- Task requirements: Gather the lines below that include the string "span", copying each in full.

- Records to use:
- - - - -
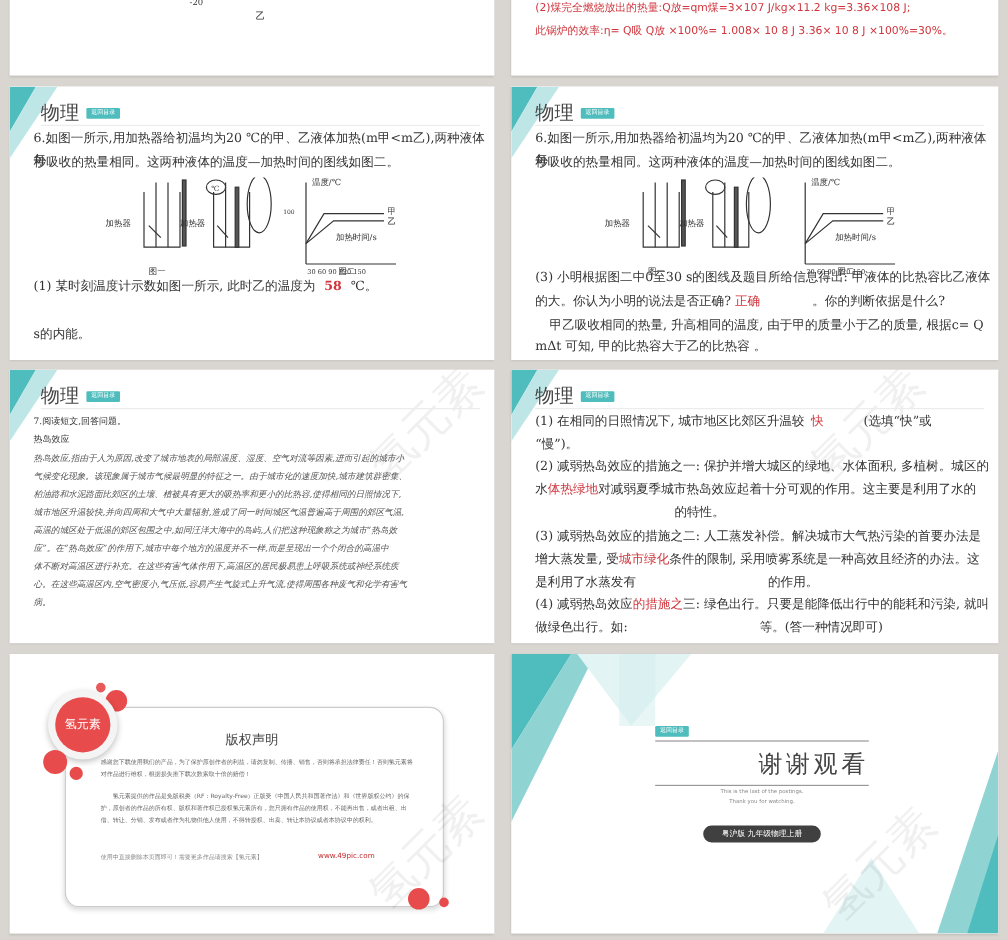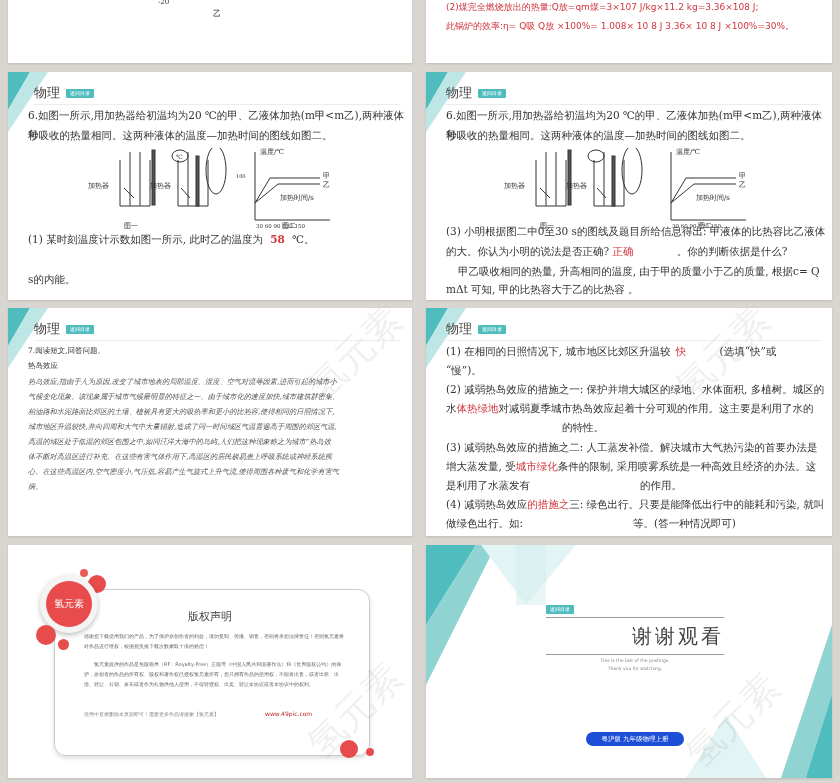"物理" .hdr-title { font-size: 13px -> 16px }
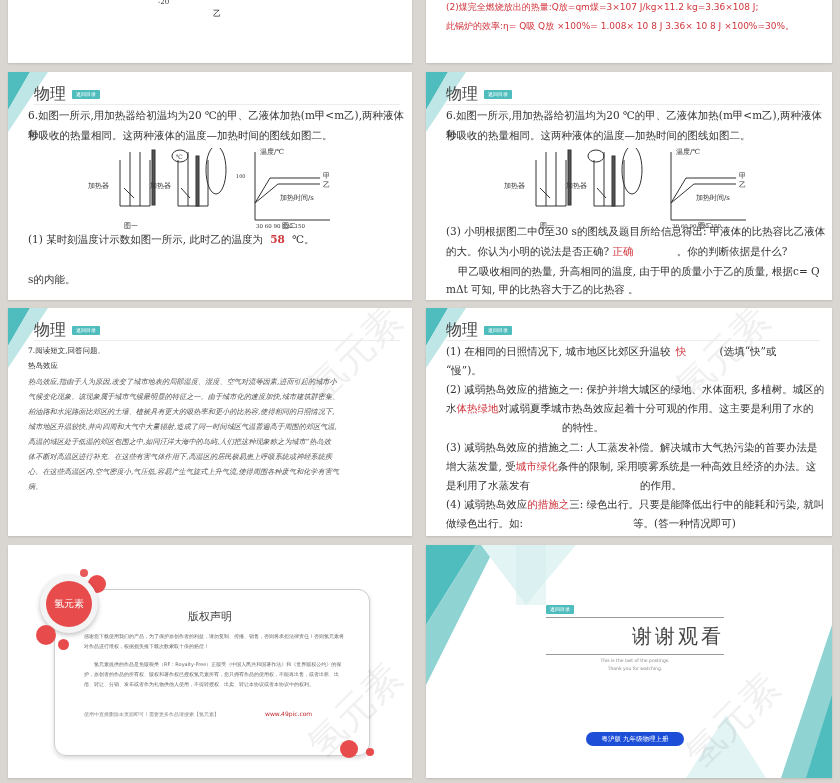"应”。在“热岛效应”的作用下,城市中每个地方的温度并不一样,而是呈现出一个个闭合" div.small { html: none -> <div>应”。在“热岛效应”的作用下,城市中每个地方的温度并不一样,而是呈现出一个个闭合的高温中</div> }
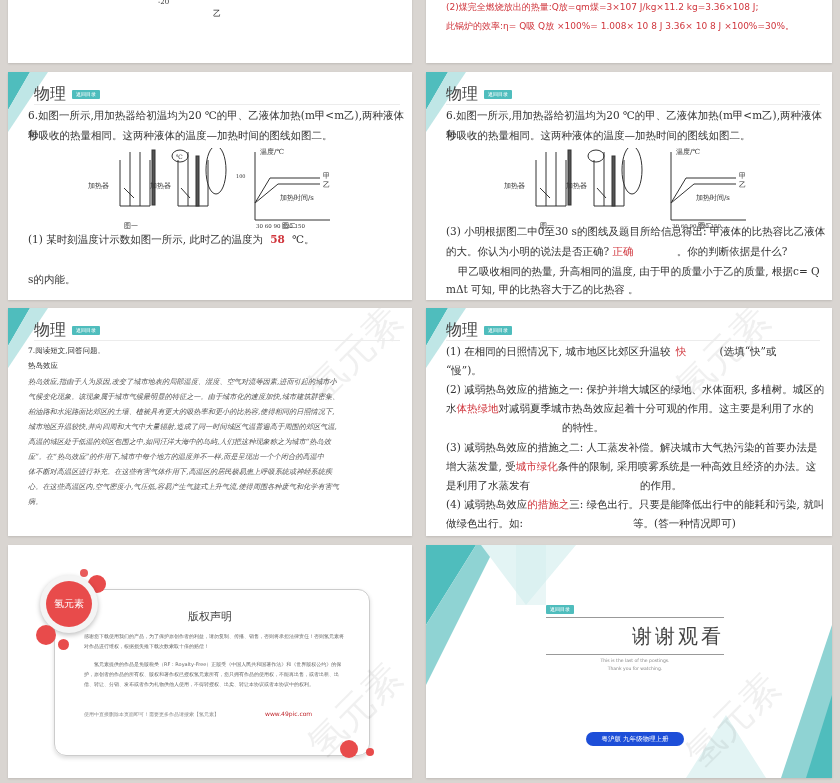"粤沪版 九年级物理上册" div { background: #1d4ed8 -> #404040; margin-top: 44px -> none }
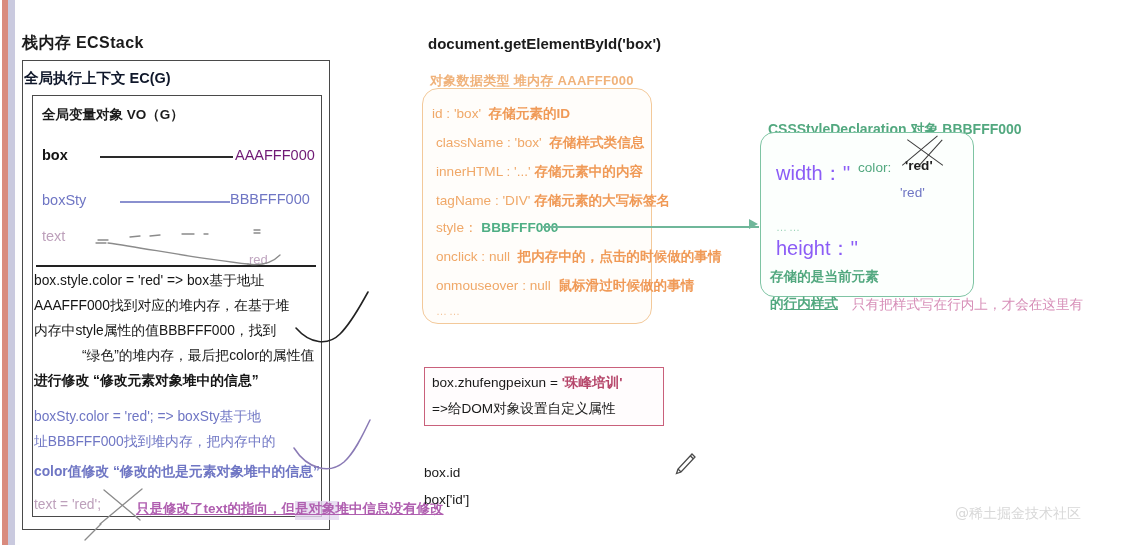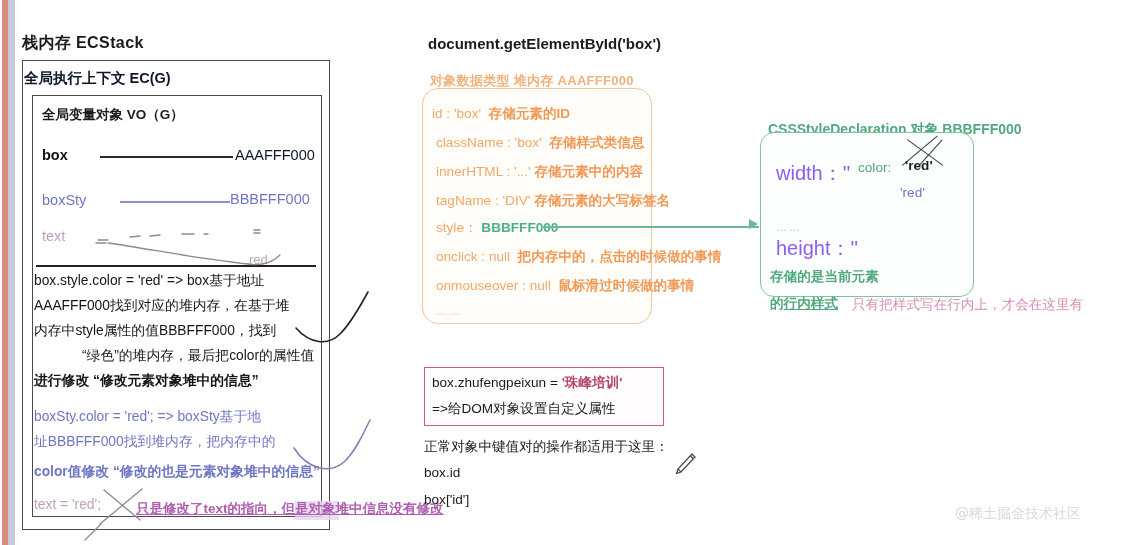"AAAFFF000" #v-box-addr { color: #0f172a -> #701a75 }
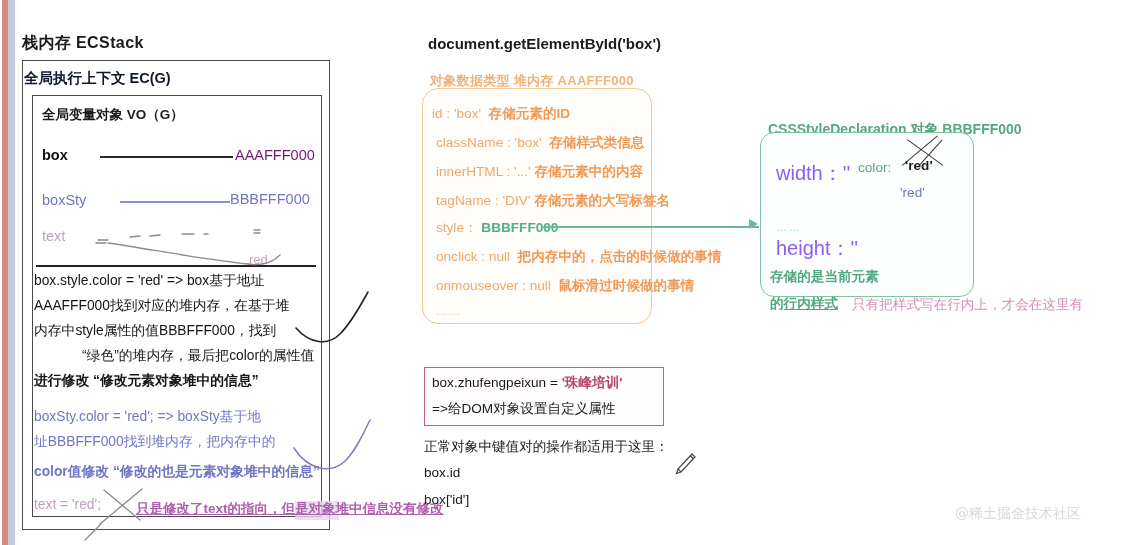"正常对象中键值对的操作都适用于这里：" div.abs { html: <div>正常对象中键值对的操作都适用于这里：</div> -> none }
- - - - -
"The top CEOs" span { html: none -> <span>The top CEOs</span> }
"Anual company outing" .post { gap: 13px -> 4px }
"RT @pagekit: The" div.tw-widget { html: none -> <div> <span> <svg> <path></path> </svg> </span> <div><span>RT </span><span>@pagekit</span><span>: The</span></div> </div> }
- - - - -
- Completed exercise:
"The top CEOs" span { html: none -> <span>The top CEOs</span> }
"RT @pagekit: The" div.tw-widget { html: none -> <div> <span> <svg> <path></path> </svg> </span> <div><span>RT </span><span>@pagekit</span><span>: The</span></div> </div> }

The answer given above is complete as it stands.